Once again, the ALJ gave a detailed hypothetical to the VE, asking her to consider:

an individual of the claimant's age, education, and work experience who's capable of light-level work as defined by the regulations. They can lift up to 20 pounds occasionally/10 pounds frequently; there are no limits in their total ability to sit, stand, and walk throughout an eighthour workday; this individual needs to alternate between sitting and standing for at least five minutes out of every hours - that's out of every 60-minute period they must alternate their [position] for 5 minutes. Phrased another way, they can be on their feet standing and walking for 60 minutes after which they need to sit for 5 minutes before standing and walking for another hour. The opposite is true, they can sit for 60 minutes after which they need to stand and walk for up to 5 minutes before sitting for another 60 minutes. If they are to alternate their position more frequently during every hour for short periods totaling five minutes, then no discrete five-minute period at the end of each hour is needed.
The individual would not, I repeat would not need to be off task while alternating positions. So, I'm looking for positions that either allow flexibility between sitting and standing at the workstation, perhaps a bench or assembly line where the individual generally stands, but . . . they can sit occasionally or perhaps a sedentary job as a - doing a lot of typing or computer work, but every hour they can get up and walk across the office for five minutes to do some copying.
This individual should never climb ladders, ropes, and scaffolds and should no more than occasionally climb ramps and stairs, balance, stoop, kneel, crouch, or crawl; this individual ought to perform no repetitive abrupt or extreme neck rotation, flexion, or extension.... By extreme, I mean more than 75 percent of the normal range of motion in all directions. So, for example, if she wants to rotate her neck more than 75 percent of the normal range of motion to the left or right, she has to reposition her entire upper body, her entire trunk, or reposition her feet to look to such extremes.
And by abrupt and repetitive, I guess I'm talking about someone who's looking at watching a tennis match, just constantly looking back and
forth or even abrupt would be perhaps a need to do shoulder checks while driving in heavy traffic where you have to very quickly do a shoulder check to see traffic behind.
This individual should never [reach] overhead with either upper extremity; she should avoid concentrated exposure to excessive noise or light of a level which exceeds office-type environments; she should not work in hazardous environments.
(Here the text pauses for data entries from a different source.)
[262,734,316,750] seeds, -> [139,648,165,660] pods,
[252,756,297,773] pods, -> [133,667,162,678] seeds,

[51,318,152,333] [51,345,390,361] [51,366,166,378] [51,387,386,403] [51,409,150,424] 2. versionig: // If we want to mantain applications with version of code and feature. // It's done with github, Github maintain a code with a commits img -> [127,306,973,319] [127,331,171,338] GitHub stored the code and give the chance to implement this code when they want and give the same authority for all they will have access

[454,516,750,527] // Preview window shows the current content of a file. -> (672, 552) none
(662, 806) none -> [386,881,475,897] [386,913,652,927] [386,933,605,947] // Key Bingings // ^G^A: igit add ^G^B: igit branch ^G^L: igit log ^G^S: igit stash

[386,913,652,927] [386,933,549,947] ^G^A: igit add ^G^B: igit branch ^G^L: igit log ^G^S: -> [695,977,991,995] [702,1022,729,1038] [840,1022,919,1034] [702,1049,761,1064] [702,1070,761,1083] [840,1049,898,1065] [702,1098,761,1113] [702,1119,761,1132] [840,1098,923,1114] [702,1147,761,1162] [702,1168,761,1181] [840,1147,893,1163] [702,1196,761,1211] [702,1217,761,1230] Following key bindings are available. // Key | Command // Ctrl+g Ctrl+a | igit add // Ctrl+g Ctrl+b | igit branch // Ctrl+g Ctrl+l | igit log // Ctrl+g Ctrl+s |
I don't want her driving, operating moving machinery, working at unprotected heights or working where she would have concentrated exposure to unguarded hazardous machinery.
This individual is limited to simple, routine tasks; she's limited to jobs that involve no more than simple decision making; she can choose amongst a limited number of anticipated options but is not to be expected to come up with creative solutions to novel situations. I don't want jobs that require considerable multitasking. She should be able to attend to the one task or task before her and complete that before moving on to another task. She's limited to work with no more than occasional and minor changes in the work setting in terms of workplace, work processes, and work products. I want jobs where she has a pretty good expectation of what's going to be expected of her when she reports to work each day and I'd like those expectations to remain largely unchanged during the course of an average daily tour of duty. She's limited to jobs that involve no more than simple judgment. She's better dealing with the concrete rather than the abstract and better dealing with things rather than people. she's limited - she can perform work which requires an average production pace, but not work which involves a significantly above average or highly variable production pace.
This individual ought not to do work which requires a great degree of self-direction. It was simple and routine. Once she completes one task, I'd like the next task to be obvious either because it is delivered to her workstation or because she has a simple set of instructions that she can refer to.
She is capable of work which involves - I don't want her dealing direct public service work either in person or over the phone. She is, however, capable of brief and superficial interaction with the public which is incidental to her primary job duties. I don't want her working in crowded or hectic environments such as carnivals or street fairs. She is capable of brief and superficial interaction with coworkers and supervisors as is common in unskilled work, but I don't want her doing team work or tandem tasks.
[10-9] at 1-5. The ALJ asked the VE whether light level jobs existed that this individual could perform, and the VE answered yes, offering representative examples including marker and garment sorter. Id. at 5. On questioning from Plaintiff's attorney, the VE testified that the jobs she identified typically would require a person to stand for about six hours and allow for a sit/stand option such that a person could sit down as needed. Id. at 6.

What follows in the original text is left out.